From Pope St. John Paul II’s encyclical Fides et Ratio (1984):
Christianity’s engagement with philosophy was therefore neither straight-forward nor immediate. The practice of philosophy and attendance at philosophical schools seemed to the first Christians more of a disturbance than an opportunity. For them, the first and most urgent task was the proclamation of the Risen Christ by way of a personal encounter which would bring the listener to conversion of heart and the request for Baptism. But that does not mean that they ignored the task of deepening the understanding of faith and its motivations. Quite the contrary. That is why the criticism of Celsus—that Christians were “illiterate and uncouth”31—is unfounded and untrue. Their initial disinterest is to be explained on other grounds. The encounter with the Gospel offered such a satisfying answer to the hitherto unresolved question of life’s meaning that delving into the philosophers seemed to them something remote and in some ways outmoded.
That seems still more evident today, if we think of Christianity’s contribution to the affirmation of the right of everyone to have access to the truth. In dismantling barriers of race, social status and gender, Christianity proclaimed from the first the equality of all men and women before God. One prime implication of this touched the theme of truth. The elitism which had characterized the ancients’ search for truth was clearly abandoned. Since access to the truth enables access to God, it must be denied to none. There are many paths which lead to truth, but since Christian truth has a salvific value, any one of these paths may be taken, as long as it leads to the final goal, that is to the Revelation of Jesus Christ.
A pioneer of positive engagement with philosophical thinking—albeit with cautious discernment—was Saint Justin. Although he continued to hold Greek philosophy in high esteem after his conversion, Justin claimed with power and clarity that he had found in Christianity “the only sure and profitable philosophy”.32 Similarly, Clement of Alexandria called the Gospel “the true philosophy”,33 and he understood philosophy, like the Mosaic Law, as instruction which prepared for Christian faith34 and paved the way for the Gospel.35 Since “philosophy yearns for the wisdom which consists in rightness of soul and speech and in purity of life, it is well disposed towards wisdom and does all it can to acquire it.

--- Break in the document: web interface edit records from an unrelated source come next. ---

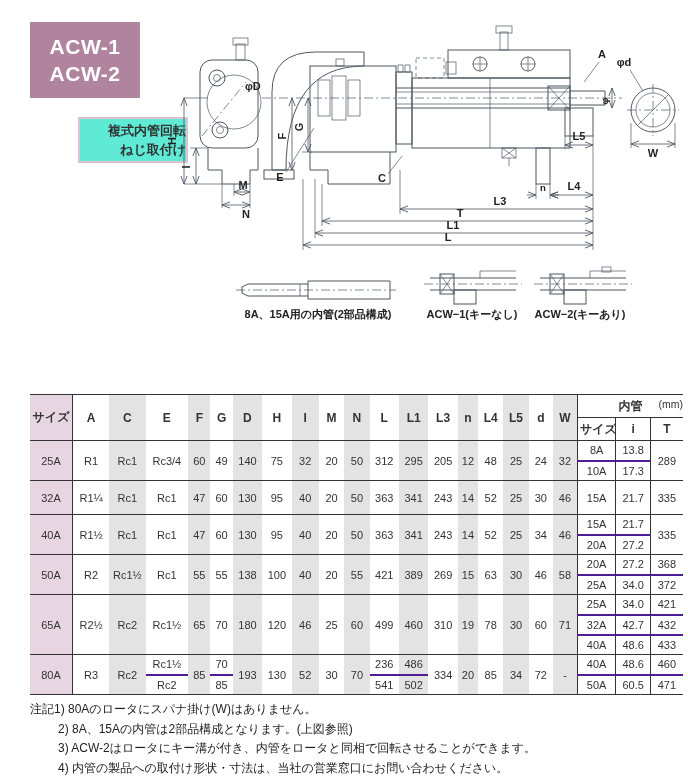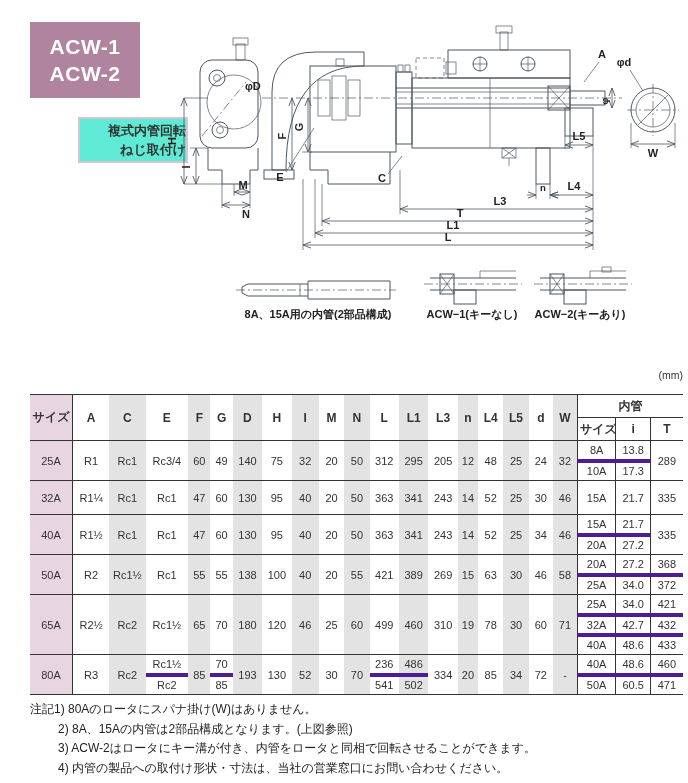--- a/index.html
+++ b/index.html
@@ -23,7 +23,7 @@
   .dlab-s{font-family:"Liberation Sans",sans-serif;font-size:9.5px;font-weight:600;fill:#222;}
   .cap{font-family:"Liberation Sans",sans-serif;font-size:11px;font-weight:600;fill:#222;}
   
-  .unit{position:absolute;right:5px;top:369px;font-size:10.5px;color:#333;}
+  .unit{position:absolute;right:5px;top:398px;font-size:10.5px;color:#333;}
   
   table.spec{position:absolute;left:30px;top:394px;width:653px;border-collapse:collapse;
              table-layout:fixed;border-top:1px solid #333;border-bottom:1px solid #333;}

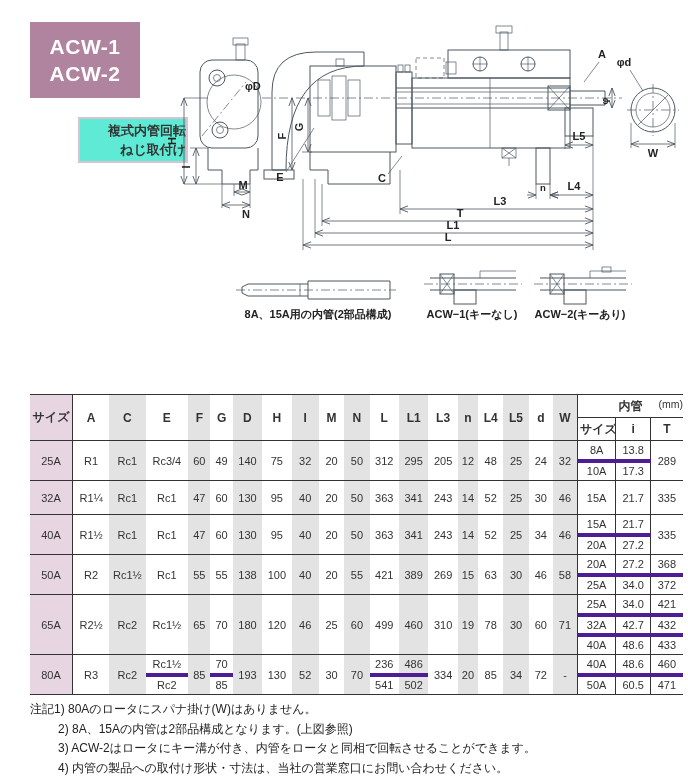--- a/index.html
+++ b/index.html
@@ -38,7 +38,7 @@
   tbody tr{height:20px;}
   tbody tr.single{height:34px;}
   tr.row-top td{border-top:1px solid #333;}
-  td.sub{border-top:4px solid #4c1d95;}
+  td.sub{border-top:2px solid #4c1d95;}
   
   .notes{position:absolute;left:30px;top:700px;width:640px;font-size:12px;color:#222;line-height:19.5px;}
   .note{white-space:nowrap;}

We call philosophers those who love the wisdom that is creator and mistress of all things, that is knowledge of the Son of God”.36 For Clement, Greek philosophy is not meant in the first place to bolster and complete Christian truth. Its task is rather the defence of the faith: “The teaching of the Saviour is perfect in itself and has no need of support, because it is the strength and the wisdom of God. Greek philosophy, with its contribution, does not strengthen truth; but, in rendering the attack of sophistry impotent and in disarming those who betray truth and wage war upon it, Greek philosophy is rightly called the hedge and the protective wall around the vineyard”.37
31 Origen, Contra Celsum, 3, 55: Sources Chrétiennes (Paris, 1946ff) [SC]: 136, 130.
32 Dialogue with Trypho, 8, 1: Patrologiæ Cursus completus, Series Græca [PG] 6, 492.
33 Stromata I, 18, 90, 1: SC 30, 115.
34 Cf. ibid., I, 16, 80, 5: SC 30, 108.
35 Cf. ibid., I, 5, 28, 1: SC 30, 65.
36 Ibid., VI, 7, 55, 1-2: PG 9, 277.
37 Ibid., I, 20, 100, 1: SC 30, 124.